Allí radicaba la diferencia entre lo que Inna sentía, y la apreciación de su esposo. Para él, pensó la otrora bailarina, tener un hijo era un tema que tratar, resolver, finiquitar. Para ella, una decisión de vida, un acto de amor. La mujer no tuvo dudas de que en él no había intenciones de herirla, tratando aquel asunto con tanta condescendencia, como si fuera un problema más a solucionar con alguno de sus escoltas. Inna estaba herida de muerte, sentía su corazón sangrando de angustia al asumir que Răzvan no quería tener un hijo con ella, porque aquella idea se había instalado en su mente y no había poder de Dios capaz de soliviantarla. Tenía deseos de abofetearlo, a ver si de aquella manera reaccionaba, a ver si de esa forma podía, por un instante, ponerse en su lugar y pensar mínimamente en las emociones ondulantes y oscuras que generaba en ella. Sólo quería satisfacer sus propios instintos y meterla en su juego, y ella sabía que tarde o temprano iba a caer, porque no importaba lo que su esposo hiciera o dijese, Inna estaría siempre ahí para él.

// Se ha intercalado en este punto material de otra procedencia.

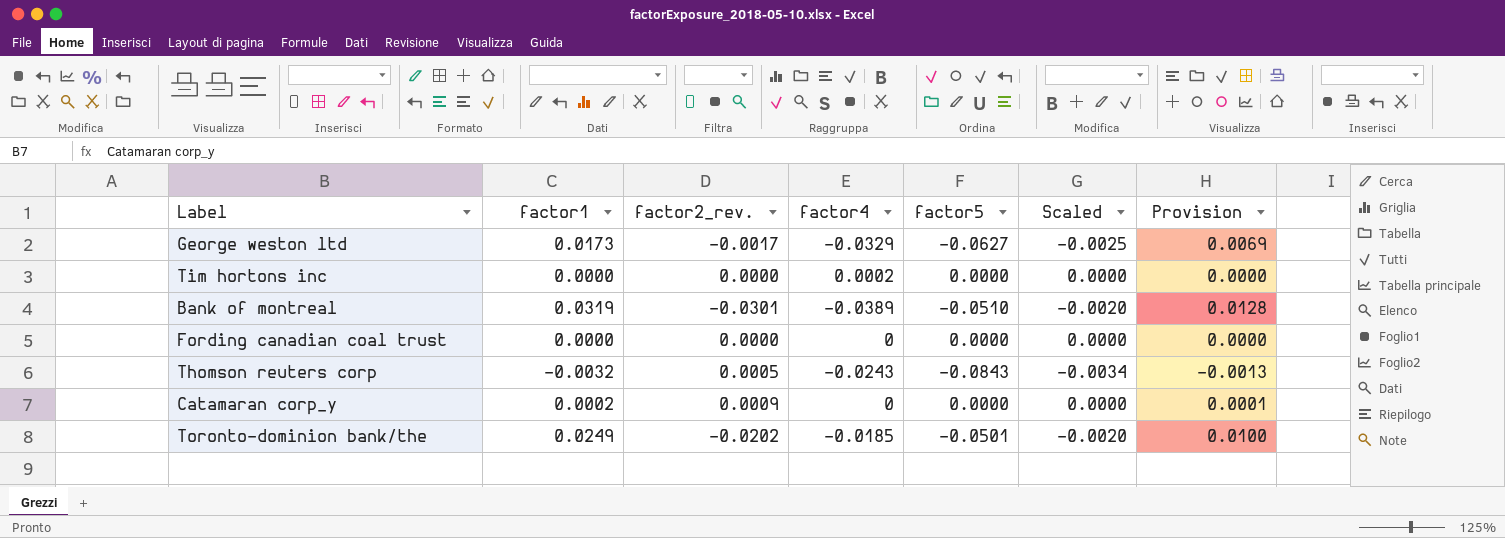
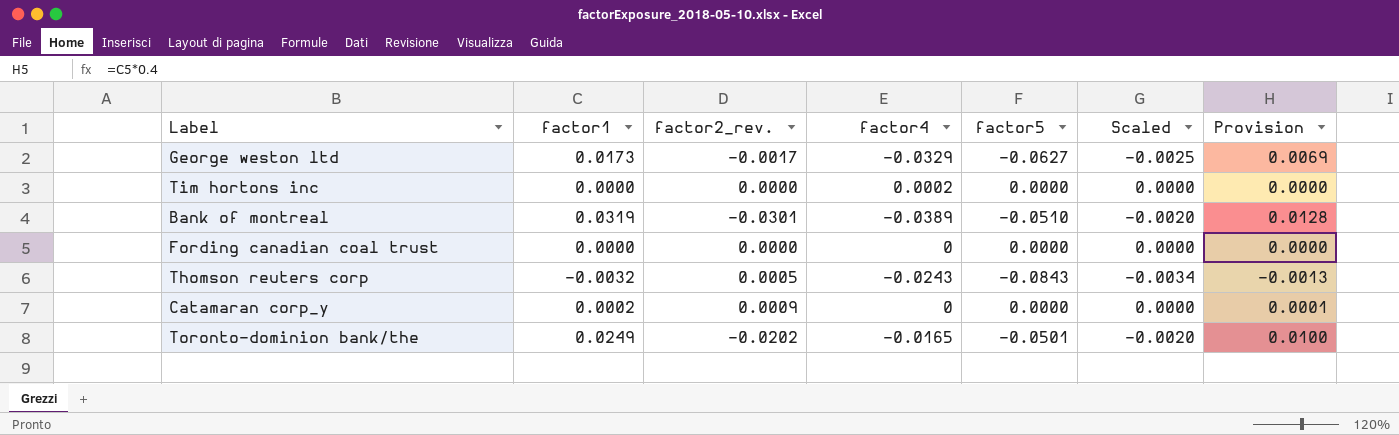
Toronto-dominion bank/the | factor4: -0.0185 -> -0.0165

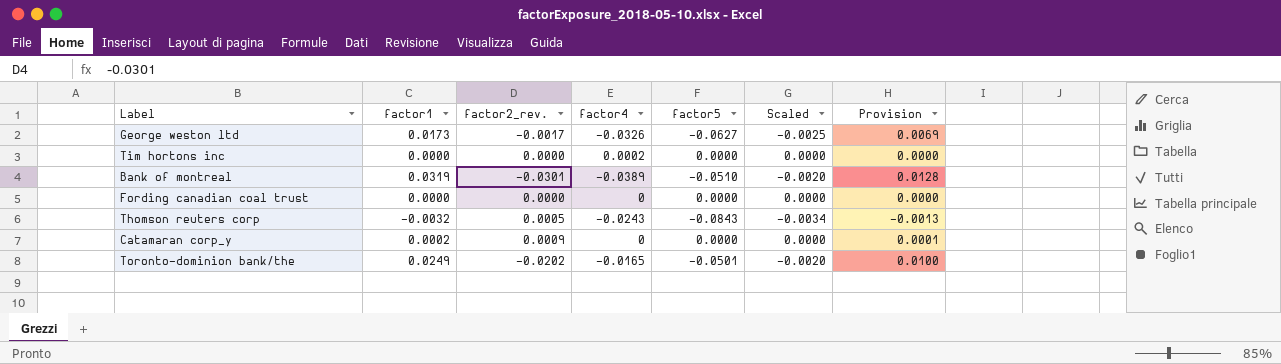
George weston ltd | factor4: -0.0329 -> -0.0326

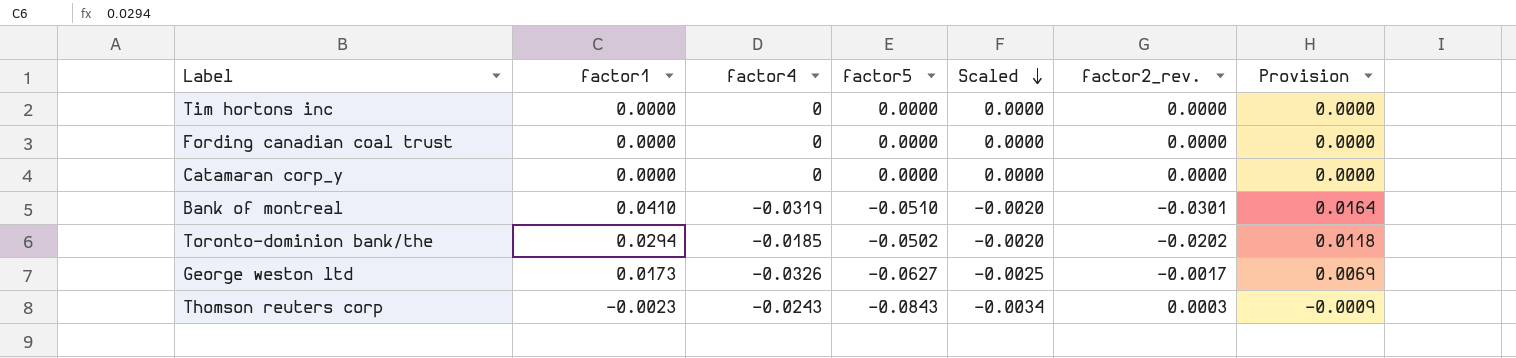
row order: none -> Scaled descending
column factor2_rev. | position: 3 -> 6
Tim hortons inc | factor4: 0.0002 -> 0
Catamaran corp_y | factor1: 0.0002 -> 0.0000
Catamaran corp_y | factor2_rev.: 0.0009 -> 0.0000
Catamaran corp_y | Provision: 0.0001 -> 0.0000
Bank of montreal | factor1: 0.0319 -> 0.0410
Bank of montreal | factor4: -0.0389 -> -0.0319
Bank of montreal | Provision: 0.0128 -> 0.0164
Toronto-dominion bank/the | factor1: 0.0249 -> 0.0294
Toronto-dominion bank/the | factor4: -0.0165 -> -0.0185
Toronto-dominion bank/the | factor5: -0.0501 -> -0.0502
Toronto-dominion bank/the | Provision: 0.0100 -> 0.0118
Thomson reuters corp | factor1: -0.0032 -> -0.0023
Thomson reuters corp | factor2_rev.: 0.0005 -> 0.0003
Thomson reuters corp | Provision: -0.0013 -> -0.0009

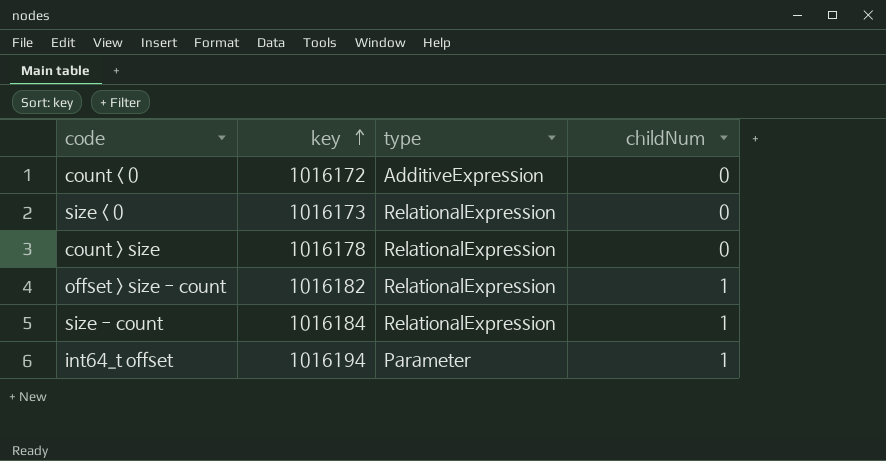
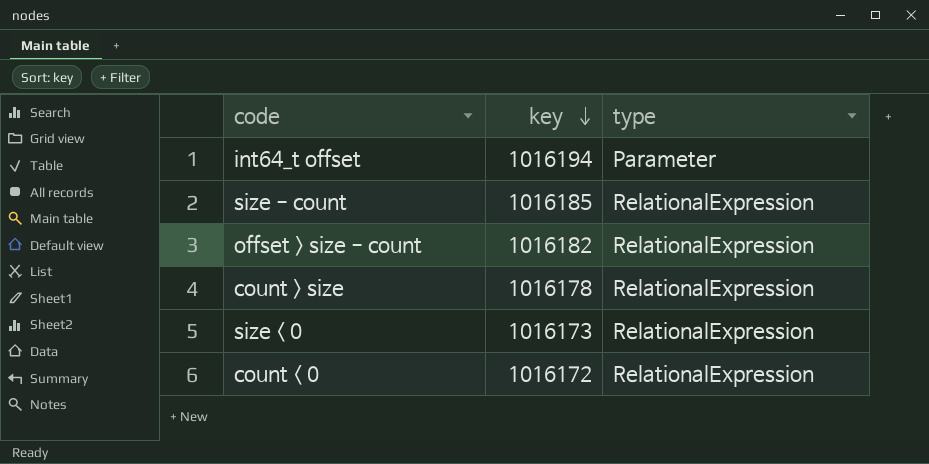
row order: key ascending -> key descending
column childNum | position: 4 -> none
size - count | key: 1016184 -> 1016185
count < 0 | type: AdditiveExpression -> RelationalExpression

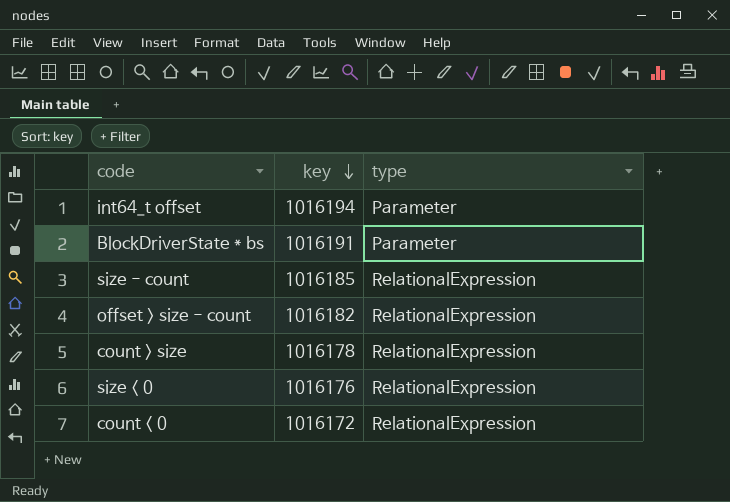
row BlockDriverState * bs: none -> 1016191 | Parameter
size < 0 | key: 1016173 -> 1016176

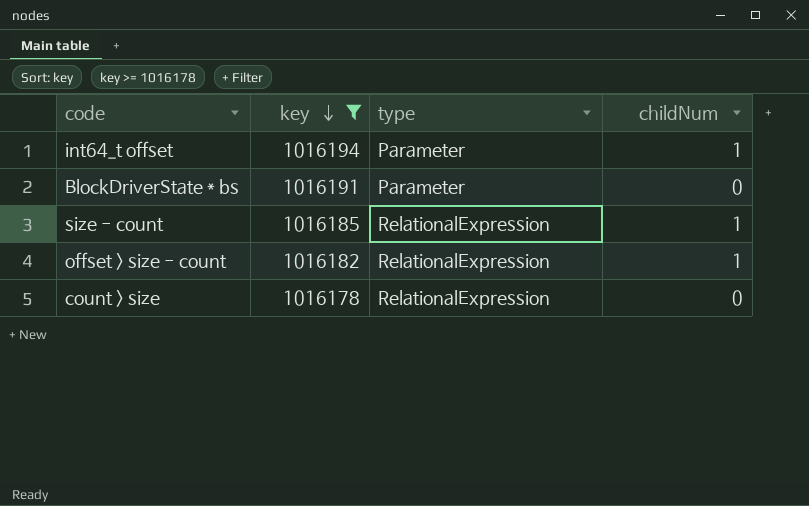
filter: none -> key >= 1016178
column childNum | position: none -> 4

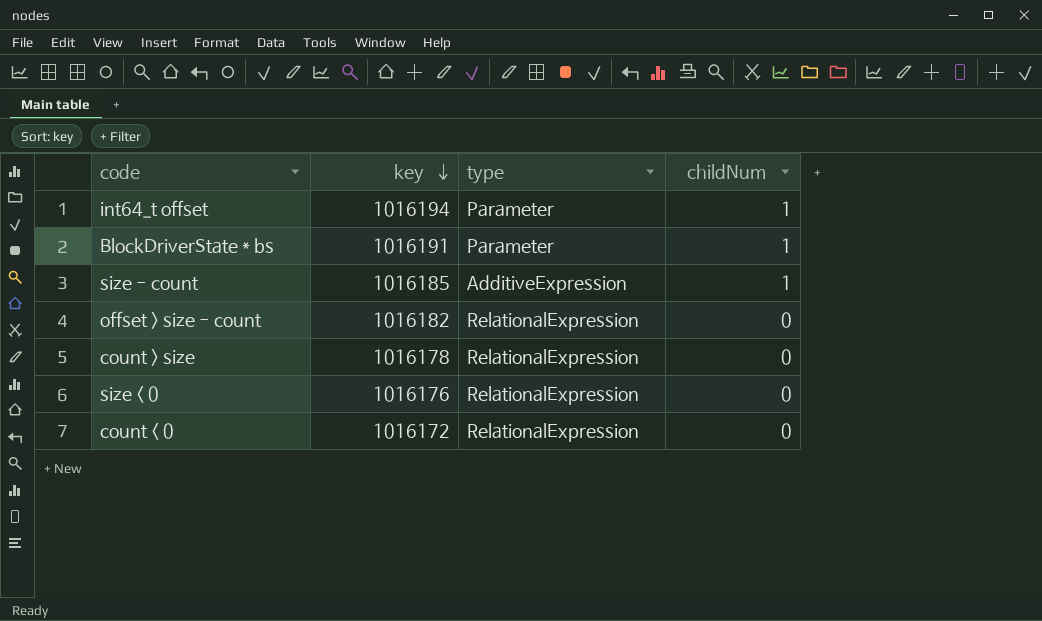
filter: key >= 1016178 -> none
BlockDriverState * bs | childNum: 0 -> 1
size - count | type: RelationalExpression -> AdditiveExpression
offset > size - count | childNum: 1 -> 0

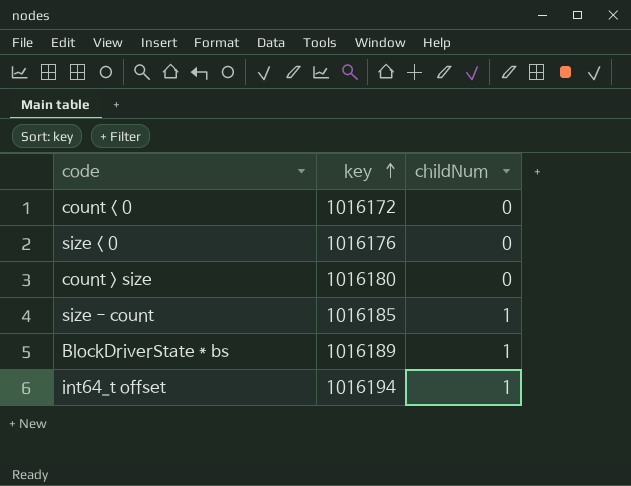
row order: key descending -> key ascending
column type | position: 3 -> none
row offset > size - count: 1016182 | RelationalExpression | 0 -> none
count > size | key: 1016178 -> 1016180
BlockDriverState * bs | key: 1016191 -> 1016189

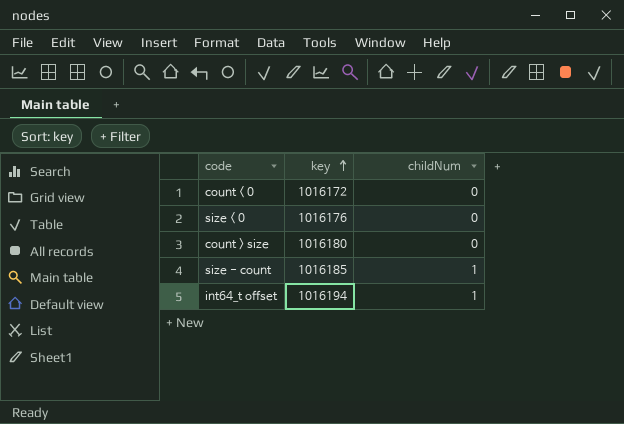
row BlockDriverState * bs: 1016189 | 1 -> none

Dejó que la besara con aquella pasión desmedida que la rusa rogaba nadie más despertase. Él era fuego, la llevaba a la demencia con sólo rozar su piel. Ella se derretía como la cera de una vela ante la llama constante y sinuosa, y ya no quería luchar contra eso. Su propio instinto, lentamente, comenzaba a despertarse y le rogaba que lo recibiera en su cuerpo, que había añorado su transpiración, su tacto, su olor. Lo deseaba con desmesura, con la misma desmesura con la que lo amaba, y no importaba si él la quebraba, siempre encontraba la manera de volver a unir sus partes. Inna no era frágil, tampoco estúpida, sabía con el hombre que lidiaba, conocía perfectamente a su marido y lo había elegido a pesar de ser consciente de sus defectos; había decidido que lo único que realmente importaba, era permanecer junto a él, callando y agachando la cabeza cuando debía, pero permitiéndose algunos estallidos de furia, que en nada condecían con su apocada personalidad de dama de alcurnia.

Las manos de Inna recorrían el pecho, la nuca y el cabello de su esposo con total solemnidad, sin reprimir los impulsos que la instaban a clavarle suavemente las uñas, a morderle el labio inferior o a ajustar el lazo que había conformado con sus piernas alrededor de la cadera de Răzvan. Era posesiva, sumamente posesiva; quería que todo de él le perteneciera, aún aquellos rincones a los que nunca tendría acceso. Inna anhelaba que su esposo se sintiese morir si la perdía, que le faltase el aire de sólo imaginar que ella ya no estaría a su lado, que no contemplase un instante de su vida sin ella en el mundo terreno, sin ella lejos. A la rubia, la sola idea de tener que dejarlo ir, la llenaba de ira y de angustia. Ese pensamiento cruzó por una fracción de segundo, y la obligó a separarse de él para mirarlo a los ojos inyectados de lujuria, misma que ella sentía.

No me faltes nunca, amor mío —le rogó, rozándole los labios con los propios. —Tómame, Răzvan, tómame con furia, no quiero dudar ni por un instante de lo mucho que me has extrañado —rogó, con la voz enronquecida, antes de ser ella la que se apoderase de sus labios. Para ella, la conversación anterior dejó de existir, y se entregó al desenfreno de aquel amor que la destrozaba y le daba fuerza, del sabor agridulce de un sentimiento que siempre la mantendría en vilo y del cual nunca estaría segura de ser correspondida.